• _Task item_: If a line of the listing contains the string "Diagram", return that line.

• _Records shown_:
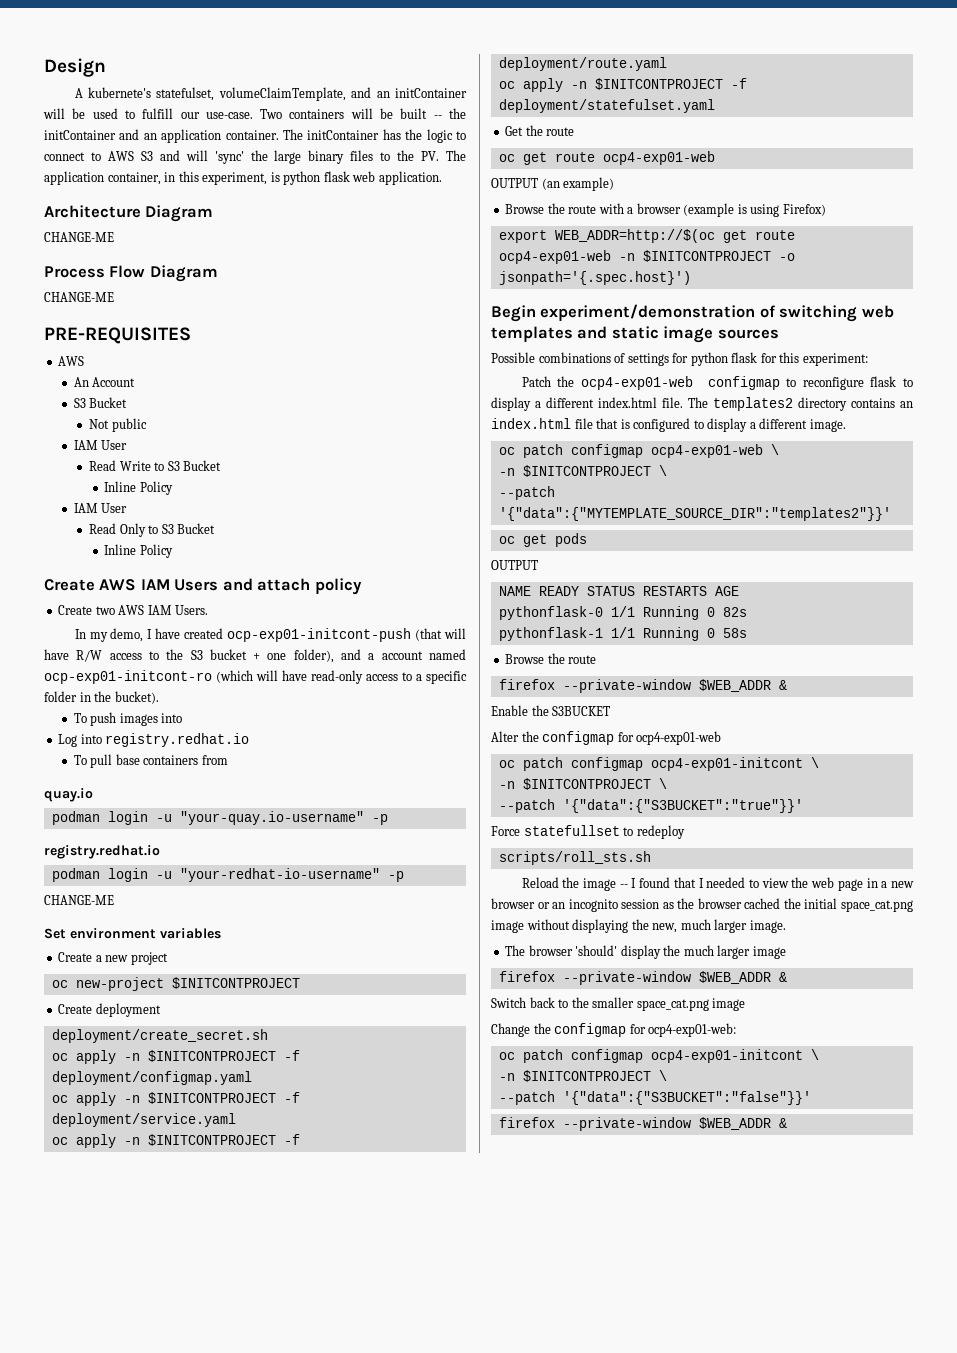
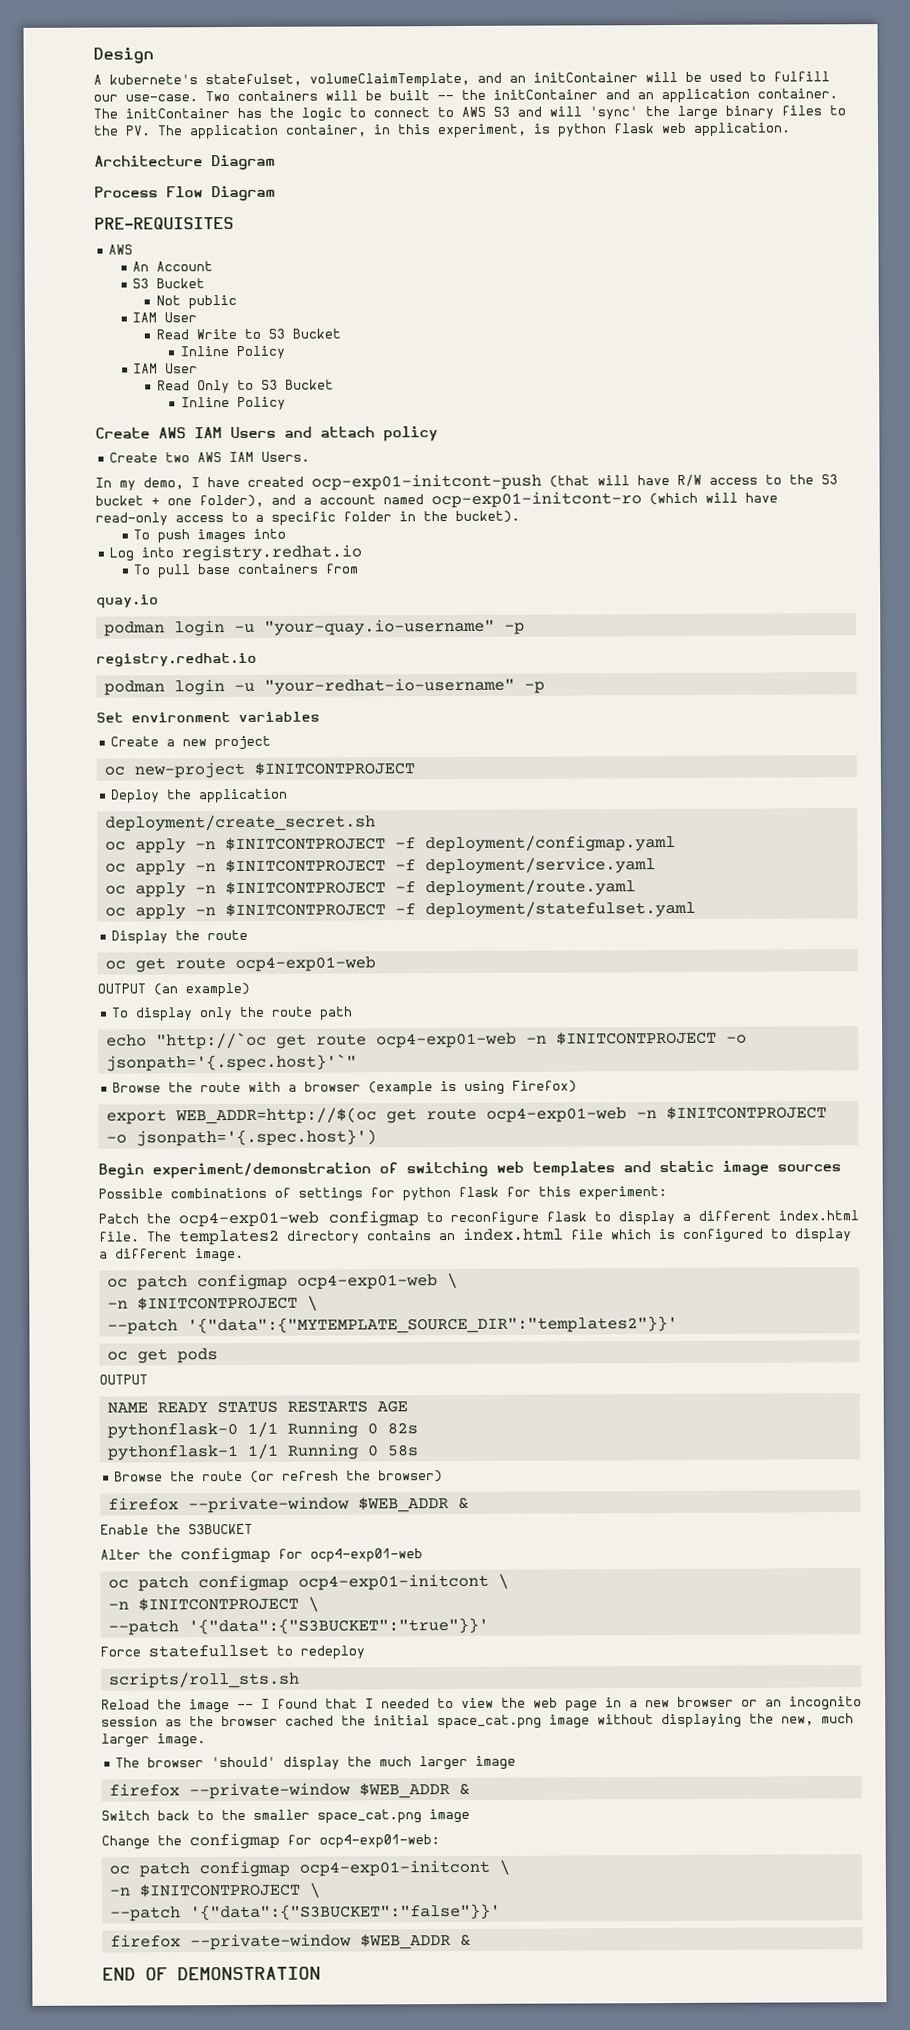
  Architecture Diagram
- CHANGE-ME
  Process Flow Diagram
- CHANGE-ME
  podman login -u "your-redhat-io-username" -p
- CHANGE-ME
- Create deployment
+ Deploy the application
- Get the route
+ Display the route
+ To display only the route path
+ echo "http://`oc get route ocp4-exp01-web -n $INITCONTPROJECT -o jsonpath='{.spec.host}'`"
- The templates2 directory contains an index.html file that is configured to display a different image.
+ The templates2 directory contains an index.html file which is configured to display a different image.
  pythonflask-1 1/1 Running 0 58s
- Browse the route
+ Browse the route (or refresh the browser)
+ END OF DEMONSTRATION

• _Your solution_:
  Architecture Diagram
  Process Flow Diagram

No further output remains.